Pull every line with "span" from the material.

• [Dataset entries]:

Content starts

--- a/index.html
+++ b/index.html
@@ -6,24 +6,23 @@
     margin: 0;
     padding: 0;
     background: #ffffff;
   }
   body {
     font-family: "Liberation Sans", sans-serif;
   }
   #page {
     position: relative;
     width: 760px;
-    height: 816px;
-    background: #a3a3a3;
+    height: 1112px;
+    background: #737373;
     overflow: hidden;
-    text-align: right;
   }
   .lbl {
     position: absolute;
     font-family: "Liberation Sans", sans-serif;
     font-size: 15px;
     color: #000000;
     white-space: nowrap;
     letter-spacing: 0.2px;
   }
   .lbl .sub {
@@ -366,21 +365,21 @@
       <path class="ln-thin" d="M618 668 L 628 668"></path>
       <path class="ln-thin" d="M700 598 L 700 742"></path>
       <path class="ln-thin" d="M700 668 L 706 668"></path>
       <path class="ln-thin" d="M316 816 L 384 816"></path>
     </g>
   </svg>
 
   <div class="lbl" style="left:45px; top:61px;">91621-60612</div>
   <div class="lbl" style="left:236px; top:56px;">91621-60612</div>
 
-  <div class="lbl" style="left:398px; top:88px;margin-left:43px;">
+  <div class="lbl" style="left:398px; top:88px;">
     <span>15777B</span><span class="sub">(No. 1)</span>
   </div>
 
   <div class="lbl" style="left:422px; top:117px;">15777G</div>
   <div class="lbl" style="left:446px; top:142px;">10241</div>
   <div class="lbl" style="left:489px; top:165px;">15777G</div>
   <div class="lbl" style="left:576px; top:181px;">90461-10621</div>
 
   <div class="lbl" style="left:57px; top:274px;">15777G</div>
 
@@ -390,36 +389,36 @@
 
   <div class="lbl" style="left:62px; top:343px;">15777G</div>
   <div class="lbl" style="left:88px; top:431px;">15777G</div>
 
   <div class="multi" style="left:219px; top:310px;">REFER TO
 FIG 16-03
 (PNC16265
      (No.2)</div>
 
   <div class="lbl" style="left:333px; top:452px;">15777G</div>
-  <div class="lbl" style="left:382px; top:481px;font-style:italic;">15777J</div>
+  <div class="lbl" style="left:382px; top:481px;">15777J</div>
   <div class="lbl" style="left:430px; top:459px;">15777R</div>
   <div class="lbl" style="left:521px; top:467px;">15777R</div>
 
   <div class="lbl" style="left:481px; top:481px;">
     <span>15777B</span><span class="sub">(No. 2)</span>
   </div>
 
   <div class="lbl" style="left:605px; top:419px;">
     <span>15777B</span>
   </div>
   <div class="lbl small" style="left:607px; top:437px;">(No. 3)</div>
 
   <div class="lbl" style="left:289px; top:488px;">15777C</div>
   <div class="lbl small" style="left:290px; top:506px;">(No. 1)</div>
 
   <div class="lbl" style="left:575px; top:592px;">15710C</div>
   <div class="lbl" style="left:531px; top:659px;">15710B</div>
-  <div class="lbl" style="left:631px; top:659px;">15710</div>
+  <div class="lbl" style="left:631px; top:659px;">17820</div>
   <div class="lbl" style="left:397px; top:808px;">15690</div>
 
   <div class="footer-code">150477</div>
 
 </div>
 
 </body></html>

Content ends

• [Result for this task]:
     <span>15777B</span><span class="sub">(No. 1)</span>
     <span>15777B</span><span class="sub">(No. 2)</span>
     <span>15777B</span>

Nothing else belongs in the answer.